Work to be completed → For each line of the listing that holds "none", show the full line.

Data provided →
---

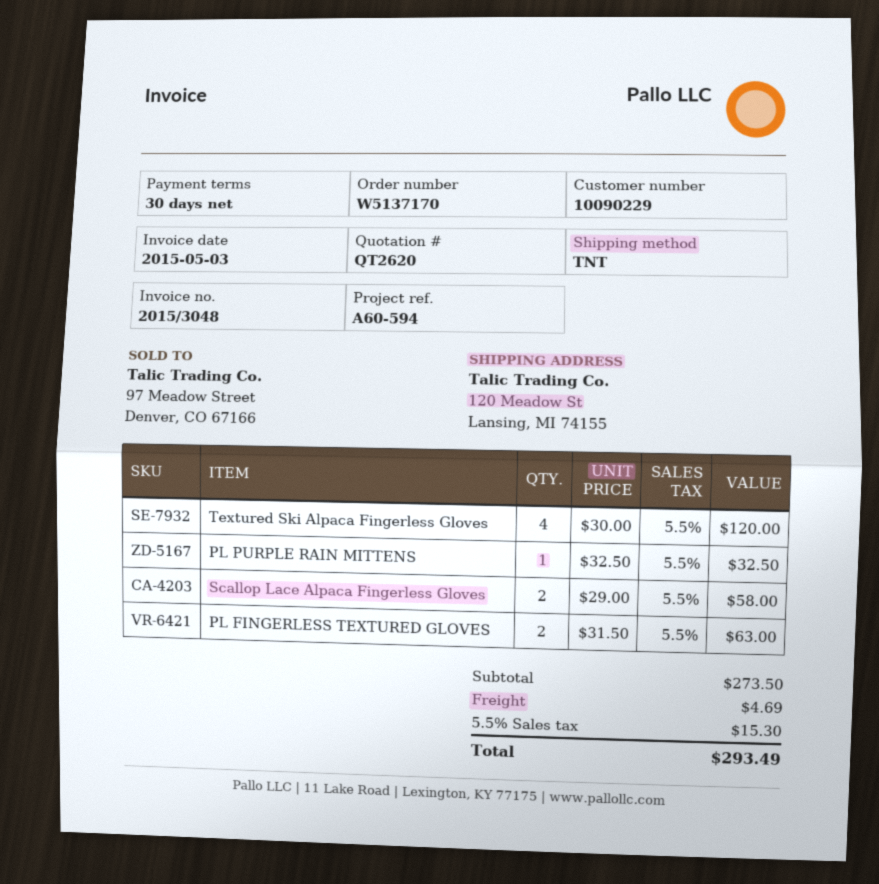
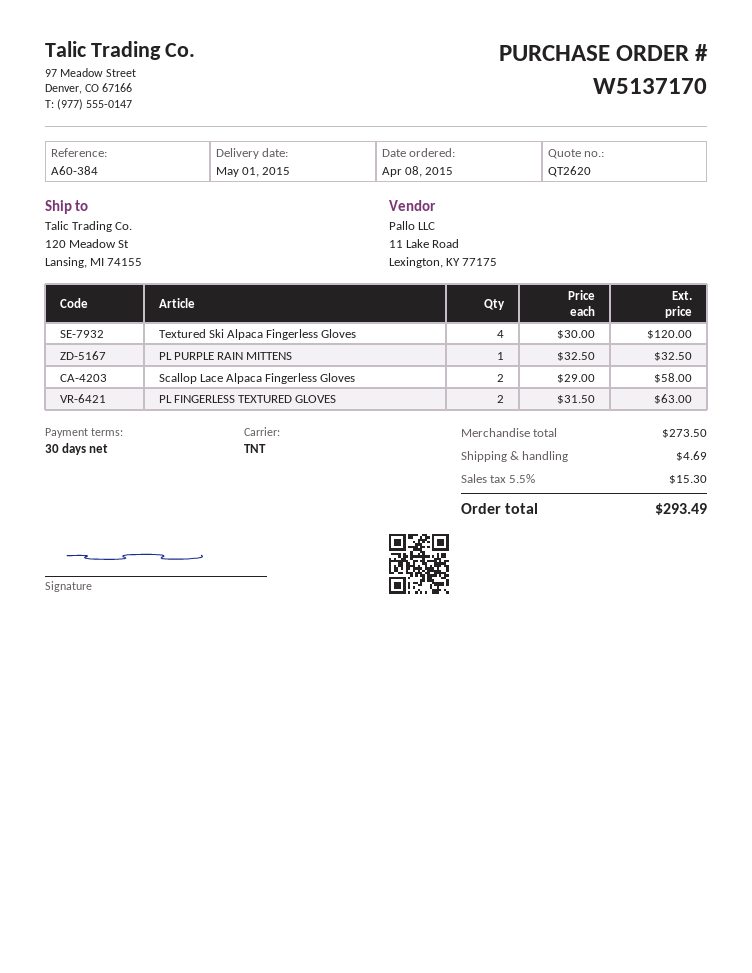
reference: A60-594 -> A60-384

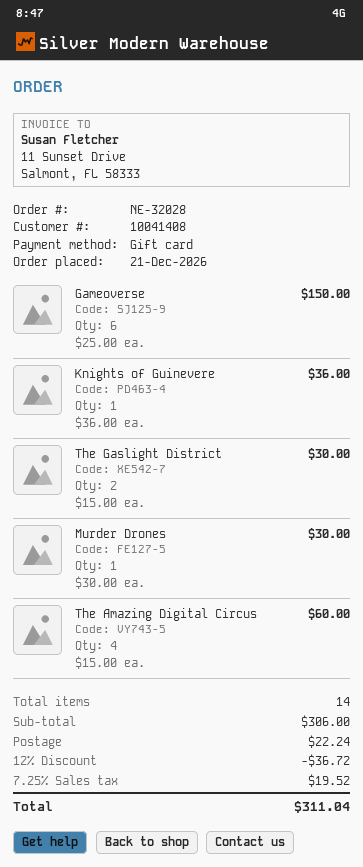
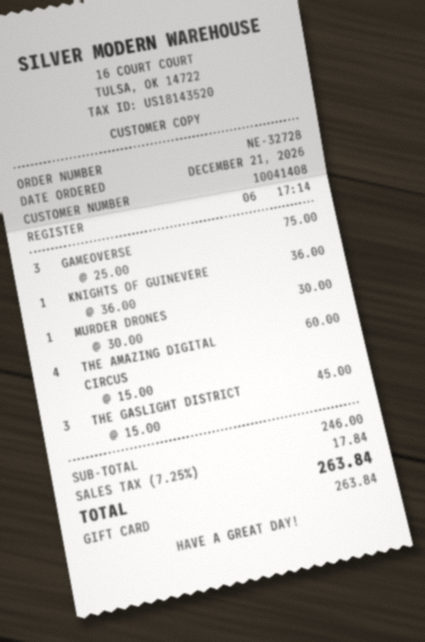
order number: NE-32028 -> NE-32728
Gameoverse: 6 x 25.00 = 150.00 -> 3 x 25.00 = 75.00
The Gaslight District: 2 x 15.00 = 30.00 -> 3 x 15.00 = 45.00
subtotal: 306.00 -> 246.00
discount: 12% = 36.72 -> none
shipping: 22.24 -> none
tax: 7.25% = 19.52 -> 7.25% = 17.84
total: 311.04 -> 263.84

---

Your solution →
discount: 12% = 36.72 -> none
shipping: 22.24 -> none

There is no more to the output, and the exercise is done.